Chromatin immunoprecipitation (ChIP). Tissue lysates or total cellular lysates, following homogenization using a homogenizer, were diluted in ChIP dilution buffer as described previously. These lysates were then subjected to immunoprecipitation using an anti-ZNF680 antibody, and ZNF680-associated DNA was subsequently eluted using protein A/G agarose (Santa Cruz Biotech) containing NaCl. The proposed REG3A promoter sequence from the JASPAR database was quantitatively evaluated via PCR (qPCR).

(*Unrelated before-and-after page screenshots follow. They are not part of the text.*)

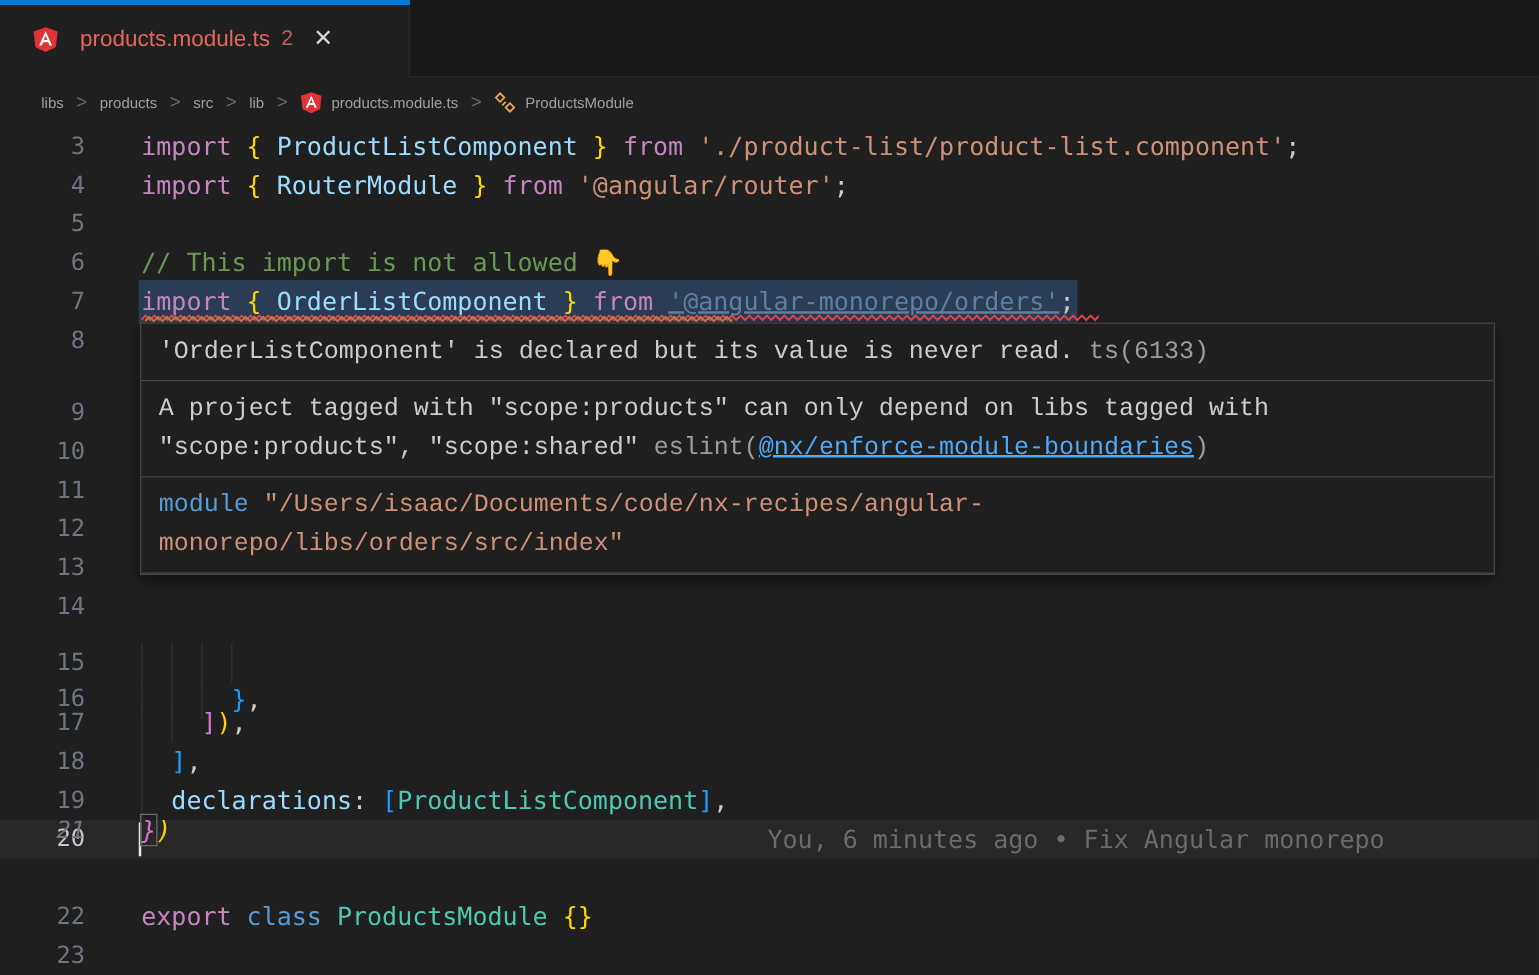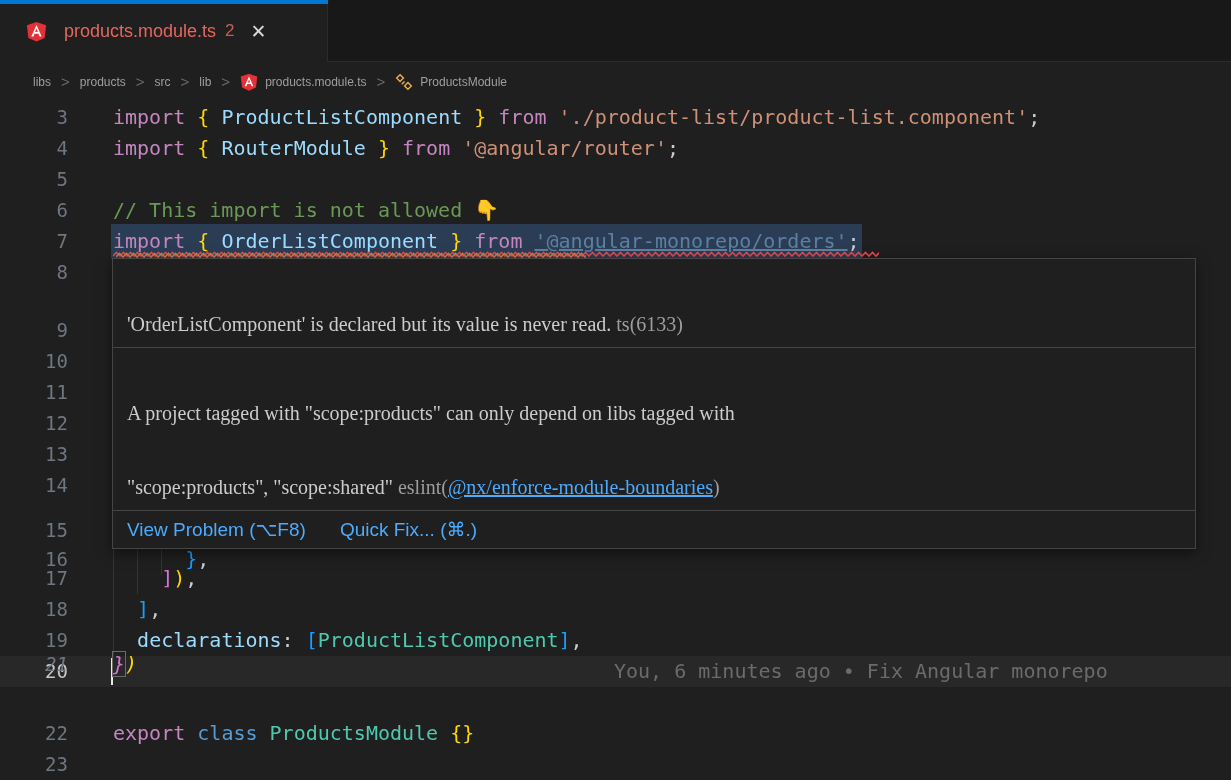--- a/index.html
+++ b/index.html
@@ -53,21 +53,21 @@
   .tk-fg2 { color:#cccccc; }
   .tk-dim { color:#9d9d9d; }
   .tk-link{ color:#4daafc; text-decoration:underline; cursor:pointer; }
   .match  { outline:1px solid #6a6a6a; }
 
   
   .hover-popup { position:absolute; left:112px; top:258px; width:1084px; z-index:10;
                  background:#1f1f1f; border:1px solid #454545;
                  box-shadow:0 4px 12px rgba(0,0,0,0.5); }
   .hover-row { padding:7px 14px; border-bottom:1px solid #454545; }
-  .hover-line { font-family:Liberation Serif, serif; font-size:20px; line-height:31px; white-space:pre-wrap;margin-top:43px; }
+  .hover-line { font-family:Liberation Mono, monospace; font-size:20px; line-height:31px; white-space:pre-wrap; }
   .hover-actions { display:flex; align-items:center; gap:34px; padding:5px 14px; height:37px; }
   .hover-action { font-size:19px; color:#4daafc; cursor:pointer; }
 </style>
 </head>
 <body>
 
 <div class="tabbar">
   <div class="tab">
     <span class="crumb-icon">
       <svg width="21" height="21" viewBox="0 0 24 24">
@@ -219,18 +219,18 @@
 
 <div class="hover-popup">
   <div id="hover-rows">
       <div class="hover-row">
         <div class="hover-line"><span class="tk-fg2">'OrderListComponent' is declared but its value is never read.</span><span class="tk-dim"> ts(6133)</span></div>
       </div>
       <div class="hover-row">
         <div class="hover-line"><span class="tk-fg2">A project tagged with "scope:products" can only depend on libs tagged with</span></div>
         <div class="hover-line"><span class="tk-fg2">"scope:products", "scope:shared" </span><span class="tk-dim">eslint(</span><span class="tk-link">@nx/enforce-module-boundaries</span><span class="tk-dim">)</span></div>
       </div>
-    </div>
-  <div class="hover-actions">
-    <span class="hover-action">View Problem (⌥F8)</span>
-    <span class="hover-action">Quick Fix... (⌘.)</span>
-  </div>
+      <div class="hover-row">
+        <div class="hover-line"><span class="tk-kb">module</span><span class="tk-fg2"> </span><span class="tk-s">"/Users/isaac/Documents/code/nx-recipes/angular-</span></div>
+        <div class="hover-line"><span class="tk-s">monorepo/libs/orders/src/index"</span></div>
+      </div>
+    </div>
 </div>
 
 </body></html>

Xenograft study. The female nude mice, weighing 18.2-18.9g, were purchased from Changzhou Cavens Experimental Animal Center (Changzhou, China). The pBC-1 primary breast cancer cells, with shREG3A-Sq6 (“shREG3A”) or control shRNA (“shC”), were dissolved in serum free medium and were subcutaneously (s.c.) injected into the flanks of the nude mice (5 × 10 6 cells per mouse). The mice body weights and tumor volumes were measured every six days [27]. The protocols were approved by the Institutional Animal Care and Use Committee (IACUC) and the Ethics Committee of Nantong University.
Tissue immunohistochemistry (IHC) and immunofluorescence assays. For IHC staining, human tissue sections or xenograft tissue sections were permeabilized by 0.3% Triton X-100 for 15 min at room temperature and were thereafter washed. Next, tissue sections were blocked by 5% serum for 30 min. The sections were then incubated with the anti-REG3A antibody (Abcam, ab198824, 1:100) or anti-p-Akt Ser-473 antibody (Cell Signaling Tech, #31957, 1:100) at 4°C overnight, followed by treatment with an enzyme-labeled second antibody at room temperature for 1h. Afterwards, tissue sections were developed [28]. For tissue immunofluorescence staining, the sections were incubated with fluorescence dyes, washed, and signals captured by a Zeiss Confocal microscope.
Statistical analyses. All values in the study were distributed normally and were expressed as means ± standard deviation (SD). Statistical differences between multiple (three or more) groups were analyzed via one-way ANOVA plus post hoc Bonferroni test (SPSS 23.0). For comparing two specific groups, the two-tailed Student’s t-test (Excel 2013) was utilized. P values < 0.05 were statistically significant.